# HmoobH8wj - 3 eggs?



## HmoobH8wj (Apr 7, 2011)

i gonna get some white racing pigeon from a friend. he stop breeding at the moment cause he not racing this year. i told him i really want a to own other pure of white racing pigeon. he told me that he can give me eggs for free but if he have to raise it then it gonna cost me. he told me im better off raise it myself cause he to lazy to step everything up again. so he gonna give me egg when they are lay. i have 4 pair that are ready to mate and lay too but i dont know when. he told me when he pair them and i pair all 4 my pair too so when they lay they all can lay about the same time. 
*
so now i was wondering when i get those 2 eggs can i put one eggs in one of my 4 pair and and replace it later when i found out which egg are empty?
will they seat on 3 eggs too?*

(i will have to find out which 4 pair lay about the same time as the pure white too so i know to put those 2 eggs in)


----------



## Hareloft (Jun 26, 2011)

They will but if they are all fertile how are you going to decide which one gets discarded they can't raise 3 babies its to much of a strain on the adults and babies


----------



## HmoobH8wj (Apr 7, 2011)

will i know one of my pair gonna lay an empty egg. but when i get those 2eggs i gonna white something on it. so i know. lols

if all egg are not empty then i gonna have to chose which egg i gonna discarded. im not gonna let parent feed 3 baby 

as long i get the pair to seat on 3 egg then im good. i just want to know so i can keep the egg warm till i found out which egg are empty


----------



## Hareloft (Jun 26, 2011)

They shouldn't have a problem you could use an incubator till you found out then put them under fosters.

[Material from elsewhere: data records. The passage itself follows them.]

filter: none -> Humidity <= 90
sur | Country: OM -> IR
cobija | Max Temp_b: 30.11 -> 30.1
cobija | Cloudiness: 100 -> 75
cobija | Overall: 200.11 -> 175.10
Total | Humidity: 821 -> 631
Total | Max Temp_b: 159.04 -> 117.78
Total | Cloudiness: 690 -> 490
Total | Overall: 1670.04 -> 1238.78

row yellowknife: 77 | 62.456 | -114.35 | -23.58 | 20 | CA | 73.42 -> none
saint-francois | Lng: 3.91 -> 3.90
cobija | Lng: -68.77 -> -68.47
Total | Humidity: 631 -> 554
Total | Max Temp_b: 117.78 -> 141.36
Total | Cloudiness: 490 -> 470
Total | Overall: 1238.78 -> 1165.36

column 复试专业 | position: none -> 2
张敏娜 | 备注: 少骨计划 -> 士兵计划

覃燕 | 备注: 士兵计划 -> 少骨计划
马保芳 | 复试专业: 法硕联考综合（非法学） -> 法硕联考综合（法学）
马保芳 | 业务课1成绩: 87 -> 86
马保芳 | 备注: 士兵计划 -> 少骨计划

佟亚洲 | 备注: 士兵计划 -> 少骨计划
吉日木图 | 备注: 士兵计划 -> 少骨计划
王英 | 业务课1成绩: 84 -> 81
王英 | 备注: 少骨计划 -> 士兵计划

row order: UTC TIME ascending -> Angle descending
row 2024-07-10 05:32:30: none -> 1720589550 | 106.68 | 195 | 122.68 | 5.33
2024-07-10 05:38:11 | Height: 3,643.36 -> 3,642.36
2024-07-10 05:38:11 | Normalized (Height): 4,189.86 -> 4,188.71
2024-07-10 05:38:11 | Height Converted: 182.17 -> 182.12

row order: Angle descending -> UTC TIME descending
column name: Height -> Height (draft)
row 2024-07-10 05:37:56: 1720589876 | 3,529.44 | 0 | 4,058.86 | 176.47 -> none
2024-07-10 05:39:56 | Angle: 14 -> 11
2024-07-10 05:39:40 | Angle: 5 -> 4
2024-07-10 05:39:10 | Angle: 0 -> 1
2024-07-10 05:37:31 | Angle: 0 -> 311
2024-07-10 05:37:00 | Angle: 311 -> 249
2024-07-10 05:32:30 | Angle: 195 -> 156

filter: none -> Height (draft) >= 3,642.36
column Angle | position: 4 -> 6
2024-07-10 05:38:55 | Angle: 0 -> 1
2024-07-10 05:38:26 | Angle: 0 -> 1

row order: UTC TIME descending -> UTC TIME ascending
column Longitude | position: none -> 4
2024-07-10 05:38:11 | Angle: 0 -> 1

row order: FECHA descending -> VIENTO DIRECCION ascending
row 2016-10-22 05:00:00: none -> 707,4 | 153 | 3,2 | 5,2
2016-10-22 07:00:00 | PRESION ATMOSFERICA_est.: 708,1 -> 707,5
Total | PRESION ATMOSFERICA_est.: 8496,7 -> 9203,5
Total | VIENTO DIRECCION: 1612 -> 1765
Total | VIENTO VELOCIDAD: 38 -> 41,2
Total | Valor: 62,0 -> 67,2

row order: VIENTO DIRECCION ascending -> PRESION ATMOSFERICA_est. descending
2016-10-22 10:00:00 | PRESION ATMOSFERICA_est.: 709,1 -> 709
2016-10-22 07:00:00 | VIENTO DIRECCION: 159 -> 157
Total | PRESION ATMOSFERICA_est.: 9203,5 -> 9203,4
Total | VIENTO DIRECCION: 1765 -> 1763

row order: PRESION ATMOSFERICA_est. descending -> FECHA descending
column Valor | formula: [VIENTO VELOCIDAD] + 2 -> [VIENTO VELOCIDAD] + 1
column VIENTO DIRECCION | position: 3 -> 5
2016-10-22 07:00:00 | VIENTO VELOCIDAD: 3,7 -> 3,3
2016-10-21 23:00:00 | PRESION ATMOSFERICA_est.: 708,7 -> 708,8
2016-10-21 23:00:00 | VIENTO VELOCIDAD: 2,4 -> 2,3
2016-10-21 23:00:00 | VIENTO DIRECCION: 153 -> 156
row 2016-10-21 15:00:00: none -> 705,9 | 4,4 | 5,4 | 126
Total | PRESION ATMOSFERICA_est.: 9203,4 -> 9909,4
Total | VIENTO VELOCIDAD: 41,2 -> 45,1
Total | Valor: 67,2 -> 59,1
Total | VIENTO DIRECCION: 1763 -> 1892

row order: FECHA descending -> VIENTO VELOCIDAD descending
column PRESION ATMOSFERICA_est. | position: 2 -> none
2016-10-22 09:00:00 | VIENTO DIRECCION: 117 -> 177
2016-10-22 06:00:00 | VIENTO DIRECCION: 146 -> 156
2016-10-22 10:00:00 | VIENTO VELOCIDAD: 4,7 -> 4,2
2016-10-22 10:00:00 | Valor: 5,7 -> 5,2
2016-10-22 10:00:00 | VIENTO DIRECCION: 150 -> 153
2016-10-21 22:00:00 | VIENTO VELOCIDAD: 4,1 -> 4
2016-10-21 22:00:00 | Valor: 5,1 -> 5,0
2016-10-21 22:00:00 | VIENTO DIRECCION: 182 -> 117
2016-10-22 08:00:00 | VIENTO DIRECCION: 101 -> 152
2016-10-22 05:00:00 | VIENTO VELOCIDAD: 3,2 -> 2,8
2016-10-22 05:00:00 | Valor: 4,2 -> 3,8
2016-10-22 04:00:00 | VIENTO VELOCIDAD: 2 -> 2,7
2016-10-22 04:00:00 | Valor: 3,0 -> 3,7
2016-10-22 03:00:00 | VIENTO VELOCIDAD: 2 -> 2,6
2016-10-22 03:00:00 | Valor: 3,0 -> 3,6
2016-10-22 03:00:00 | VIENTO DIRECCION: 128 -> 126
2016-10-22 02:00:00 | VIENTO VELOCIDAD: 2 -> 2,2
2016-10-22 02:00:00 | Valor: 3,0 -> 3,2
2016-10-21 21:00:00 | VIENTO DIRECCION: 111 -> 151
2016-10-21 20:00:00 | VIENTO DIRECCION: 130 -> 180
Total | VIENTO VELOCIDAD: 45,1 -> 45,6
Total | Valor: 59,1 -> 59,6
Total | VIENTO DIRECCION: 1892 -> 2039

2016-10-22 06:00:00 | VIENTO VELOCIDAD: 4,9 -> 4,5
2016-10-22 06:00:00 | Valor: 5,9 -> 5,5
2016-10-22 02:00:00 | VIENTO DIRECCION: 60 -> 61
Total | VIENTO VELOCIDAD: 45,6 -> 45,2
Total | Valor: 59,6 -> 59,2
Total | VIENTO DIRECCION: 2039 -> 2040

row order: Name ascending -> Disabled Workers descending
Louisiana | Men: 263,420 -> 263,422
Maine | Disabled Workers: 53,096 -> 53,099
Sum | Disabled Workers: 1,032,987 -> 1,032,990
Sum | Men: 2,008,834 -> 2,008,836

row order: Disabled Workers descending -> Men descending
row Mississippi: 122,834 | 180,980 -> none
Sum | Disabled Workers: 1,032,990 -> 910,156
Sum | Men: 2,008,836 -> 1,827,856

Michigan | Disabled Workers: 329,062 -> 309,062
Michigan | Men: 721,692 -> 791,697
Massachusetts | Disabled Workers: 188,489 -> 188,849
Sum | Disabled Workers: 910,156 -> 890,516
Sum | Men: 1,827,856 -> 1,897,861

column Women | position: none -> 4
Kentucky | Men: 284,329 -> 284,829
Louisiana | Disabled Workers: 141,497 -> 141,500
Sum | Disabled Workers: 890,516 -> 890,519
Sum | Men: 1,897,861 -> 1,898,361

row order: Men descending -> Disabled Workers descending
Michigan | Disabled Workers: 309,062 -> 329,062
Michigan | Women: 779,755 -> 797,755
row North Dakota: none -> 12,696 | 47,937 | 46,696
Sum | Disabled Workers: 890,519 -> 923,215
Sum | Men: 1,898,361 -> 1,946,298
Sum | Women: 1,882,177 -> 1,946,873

I do this during race season putting fakes under the birds then switching the day before hatch


----------



## HmoobH8wj (Apr 7, 2011)

i dont have one of those but if i can let them seat on 3 eggs till i find out which eggs are empty then will replace it. if not then will just have to chose which egg i dont want and discarded it.


----------



## napcinco05 (May 10, 2011)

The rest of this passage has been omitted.